Says Gaurav Suri, director marketing, MetLife India, "The cost benefit of a term plan is yet to sink in for the Indian consumer; a 30-year-old can buy a Rs 10 lakh (Rs 1 million) cover for 10 years at a price less than the monthly cost of a cable connection."
Term insurance is cheaper because the entire premium amount goes towards covering the risk of your life. In the event of your death during the policy term, your dependents will get the cover amount, but if you survive the policy term, you get no benefits or "sum assured".
Term insurance revolves around three factors. The amount of risk cover, age of the person, and the length of cover defines a policy and the premium. In case of term plans, it is lower than any other category of risk cover.
But, term products are the most difficult to come by, as agents often push costlier policies. If a Rs 20-lakh (Rs 2 million) term cover for a 30-year-old for 30 years costs Rs 6,500, a similar cover will cost at least Rs 50,000 in a whole life plan. Endowment and money-back will be even more expensive. The agent calculates his commission and pushes high-value, non-term polices.
How much to buy?
You need the difference between what your assets can earn and what your current expenses need. While there is no one formula that gets the 'right' cover, we can work with a rough rule of thumb and insure our lives for between seven and 10 times our annual income. As incomes go up, so does, hopefully, the corpus of savings that will do away with the need of annual insurance top-ups.
The time when you figure out that you are under-insured, can happen at any age. When 50-year-old H. Narayanaswamy and his 45-year-old wife Sita took a look at their finances 18 months ago, they realised there was a gap between their aim of securing a nest egg for their future and their current corpus.
Says Narayanaswamy, "Earlier, we bought insurance on casual advice from a friend primarily to save tax. As our family's needs grew, we realised our cover of Rs 15 lakh (Rs 1.5 million) was insufficient." So, the couple added on an extra cover of Rs 20 lakh (Rs 2 million) to tide them over the final phase of their earning careers.
When to buy & for how long?
The best time to buy your term cover is when you have a family depending on your income. Says Srikanth Bhagavat, managing director of wealth management firm Hexagon Advisors, "A term cover is suitable when a person is saddled with large liabilities and doesn't have enough assets to cover it." Or else, when a family has a huge gap between current savings and future goals.
The need for insurance starts reducing as a person hits the age bracket of 50-55 years as the retirement corpus begins to bloat.

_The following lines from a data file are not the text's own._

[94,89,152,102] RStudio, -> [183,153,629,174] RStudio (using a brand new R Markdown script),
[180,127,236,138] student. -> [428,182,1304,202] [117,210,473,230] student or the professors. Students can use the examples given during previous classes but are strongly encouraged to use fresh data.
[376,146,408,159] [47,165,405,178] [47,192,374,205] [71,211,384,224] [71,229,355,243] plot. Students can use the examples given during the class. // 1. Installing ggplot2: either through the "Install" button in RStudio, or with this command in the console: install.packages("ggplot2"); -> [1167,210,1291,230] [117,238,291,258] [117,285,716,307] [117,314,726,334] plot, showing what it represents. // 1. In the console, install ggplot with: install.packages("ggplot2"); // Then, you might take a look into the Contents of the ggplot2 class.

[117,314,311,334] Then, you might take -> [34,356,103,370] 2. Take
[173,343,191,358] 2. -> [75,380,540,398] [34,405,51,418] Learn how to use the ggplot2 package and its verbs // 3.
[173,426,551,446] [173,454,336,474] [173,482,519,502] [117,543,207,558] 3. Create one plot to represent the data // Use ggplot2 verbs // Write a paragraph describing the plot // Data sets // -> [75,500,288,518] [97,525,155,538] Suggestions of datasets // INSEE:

But, if you find that your financial plan doesn't conform to this model, tank up on insurance by age 50 as term plans have a maximum entry age built into them. Also, at this stage, the cost of premiums can be prohibitive. Thus, it is best to opt for term plans to cover any unfinished liabilities or milestone goals that you might be carrying into the retirement phase.
Choose the right plan
As no surrender or maturity values are attached to a term plan, one should choose the plan that comes with lowest premium. The term of the policy should be the longest possible.
Despite the outward simplicity of a term plan, consumers often end up paying more due to the riders. Remember a term cover is cheap, but make sure you evaluate the riders.
Buy the riders if you must. Most often, it is more cost-effective to buy covers such as accident from general insurance companies. Tax kick: Deduction under Sec. 80C up to Rs 100,000 from the total income.
Smart tipFor the lowest premium and maximum cover, buy a pure term insurance policy without return of premium or riders. Our advice is that you go for the plan that offers the maximum term.